Река моих сожалений (Мирай) - страница 50

– Смерть? – спросила мама невинно, словно слышала о ней впервые. – Она жестока.

– А что, если она сама невинна? И ее заставляют делать то, чего она не хочет, совсем как люди?

– Но смерть, ангелы, демоны и Бог непохожи на людей. Люди другие. Они жалкие, беспомощные, трусливые и уязвимые, как мы с тобой сейчас. – И эти слова были синонимами «мы с тобой несчастные наркоманы, желающие и не желающие жить одновременно». – Люди меньше пылинки в этой огромной вселенной, но порой их грехи, как наши с тобой, больше их самих в миллионы раз.

– А как же животные, насекомые, бактерии и прочие невидимые глазу?

– Они не способны на грехи.

Никогда прежде я не любил разговоры о вере, Вселенной, значимости людей в глазах Бога, но в объятьях мамы мне казалось, что кто-то безболезненно открыл дверь в мою душу и позволил всем гниющим в ней демонам превратиться в светлых ангелов и освободиться. Но как только мама отпрянула от меня, дверь с диким скрипом стала закрываться, а когда я вышел за ворота наркологического центра, дверь захлопнулась, и ангелы вновь превратились в демонов. Но не все. Свет оставшихся продолжал освещать густую тьму, и пока еще он мерцал во мне, пока не угас – неважно, когда это произойдет и произойдет ли вообще, – я сделал то, чего поклялся не делать:

– Алло, Кристиан?.. Я передумал. Я… буду сниматься в твоем фильме.

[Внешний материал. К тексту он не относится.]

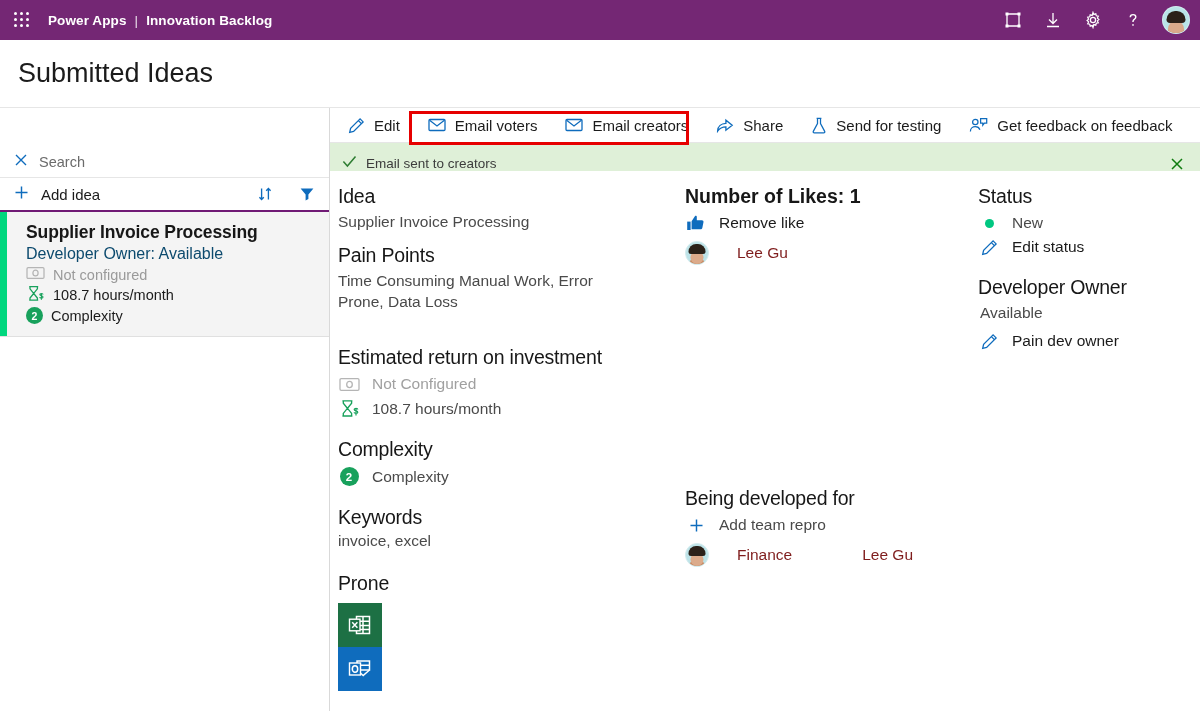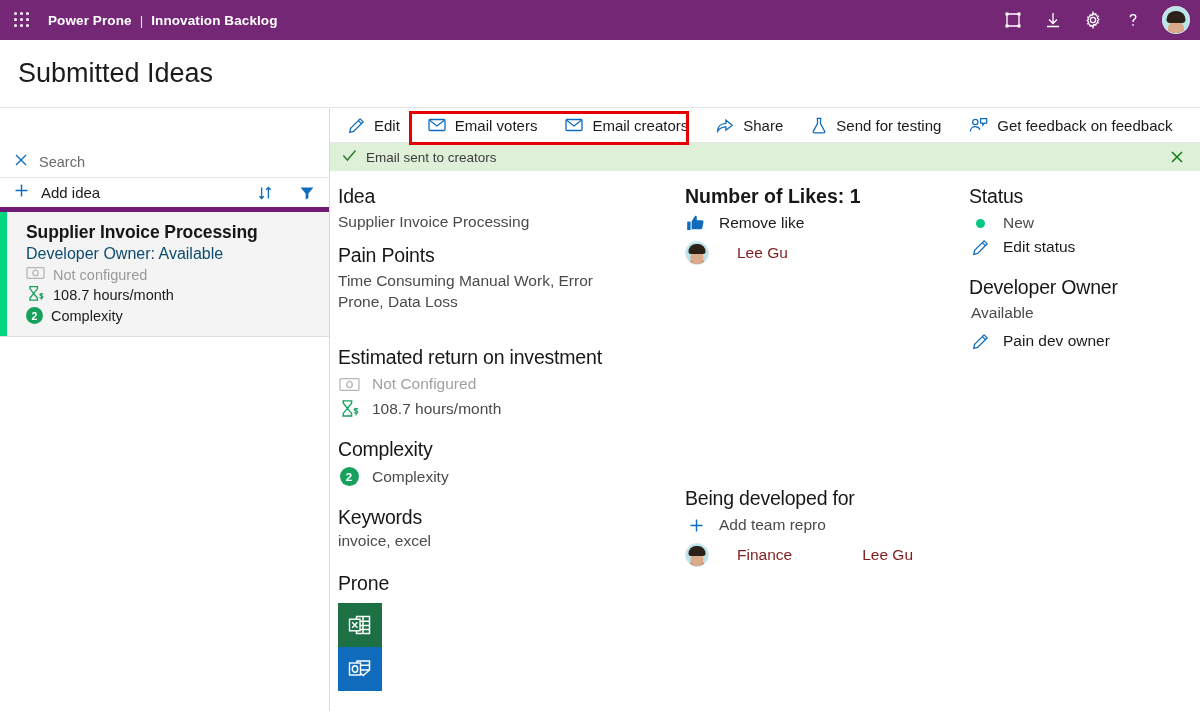--- a/index.html
+++ b/index.html
@@ -161,7 +161,7 @@
       </div>
   </div>
   <div class="brand">
-    <span>Power Prone</span>
+    <span>Power Apps</span>
     <span class="sep">|</span>
     <span>Innovation Backlog</span>
   </div>

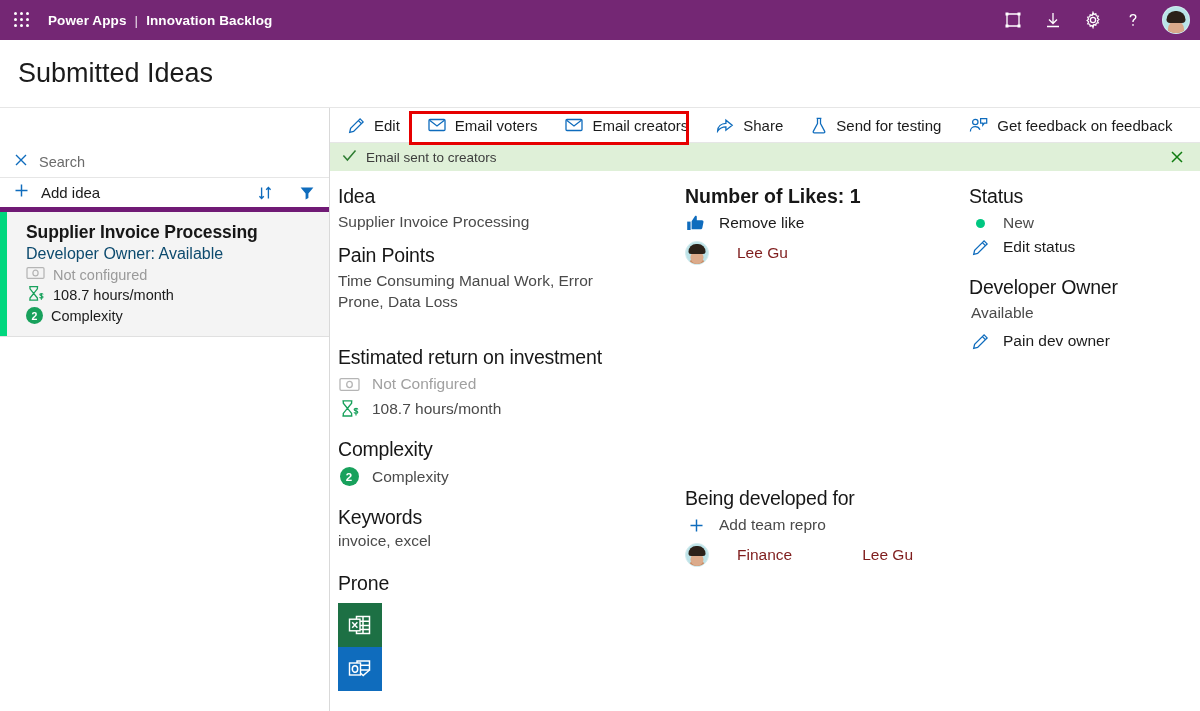--- a/index.html
+++ b/index.html
@@ -94,7 +94,7 @@
   }
 
   .notif {
-    height:28px; background:#dff0d8; display:flex; align-items:center;
+    height:28px; background:#dff0d8; display:flex; align-items:flex-end;
     padding:0 10px 0 12px; gap:9px; font-size:13.5px; color:#3c3c3c;
   }
   .notif .x { margin-left:auto; cursor:pointer; display:flex; align-items:center; padding:0 6px; }

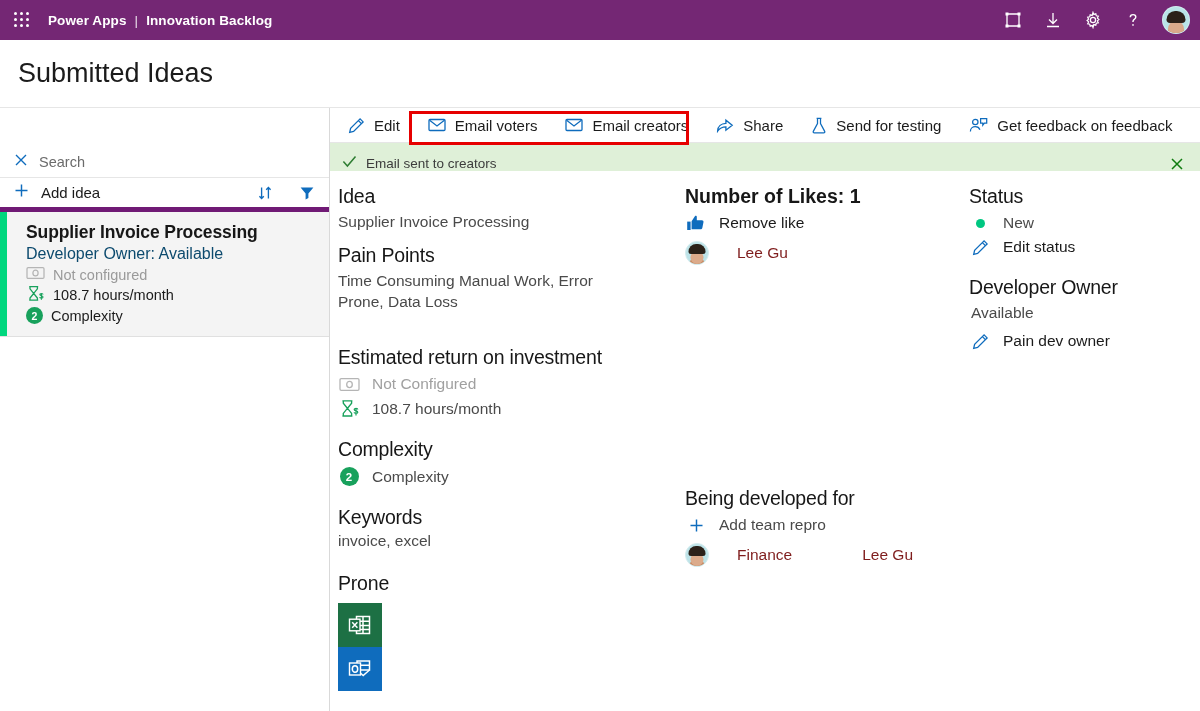--- a/index.html
+++ b/index.html
@@ -55,7 +55,7 @@
   .search-row .lbl { color:#6b6b6b; font-size:14.5px; }
   .add-row {
     height:34px; display:flex; align-items:center; gap:12px;
-    padding:0 14px; border-bottom:5px solid #701a75;
+    padding:0 14px; border-bottom:2px solid #701a75;
   }
   .add-row .lbl { font-size:15px; color:#1b1b1b; }
   .add-row .spacer { flex:1; }

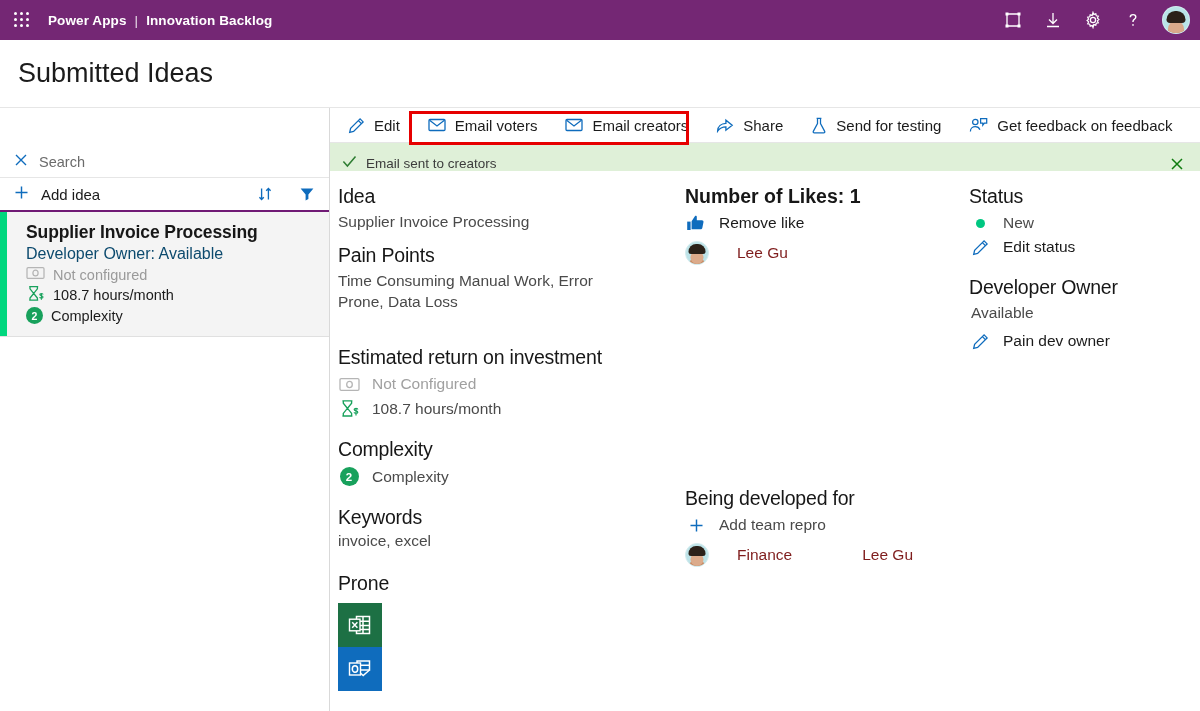--- a/index.html
+++ b/index.html
@@ -102,7 +102,7 @@
   .content { flex:1; display:flex; padding:14px 0 0 0; position:relative; }
   .col-a { width:348px; padding-left:8px; }
   .col-b { width:287px; padding-left:7px; }
-  .col-c { flex:1; padding-left:4px; }
+  .col-c { flex:1; padding-left:4px;margin-left:9px; }
 
   h2.sect { margin:0 0 4px; font-size:19.5px; font-weight:normal; color:#171717; letter-spacing:-.2px; }
   h2.sect.tight { margin-bottom:2px; }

«И Ганн приведет в исполнение наказание, которое я сам же себе и придумал».

14

– Знаешь, как называется моя новая песня? – спросил меня Ганн.

– Прости, пока не научился читать мысли.

Ганн с усмешкой отложил гитару. Он был умыт, в свежей одежде, с проступающими морщинками у горящих теплым огнем глаз. Золотистые волосы он собрал в низкий хвост, как делал всегда, когда играл на гитаре дома, но на сцене он их распускал. Перед зрителями его привычная для меня оболочка превращалась в пыль и развеивалась на ветру его будущего успеха. Он удобней пристраивал гитару, взмахивал тяжелой рукой, здороваясь с публикой, и та всегда отвечала ему восторженными криками.

После возвращения от мамы я еще не говорил с Ганном, боясь, не будет ли это проявлением моей слабости и инфантилизма, отражающихся в принятии поспешных решений, которые тут же самим и отменяются?

Кристиан удивительно быстро завершил наш дневной разговор, очевидно, боясь, что я передумаю. Даже он воспринимал меня как ребенка… Ребенка, которому предстояли съемки во «взрослом» фильме.

– Так знаешь? – не мог угомониться Ганн, хлопая по коленям и горбатясь.

Я сидел на диване, закусывая чипсами свои мрачные размышления, Ганн же предпочел дивану пол.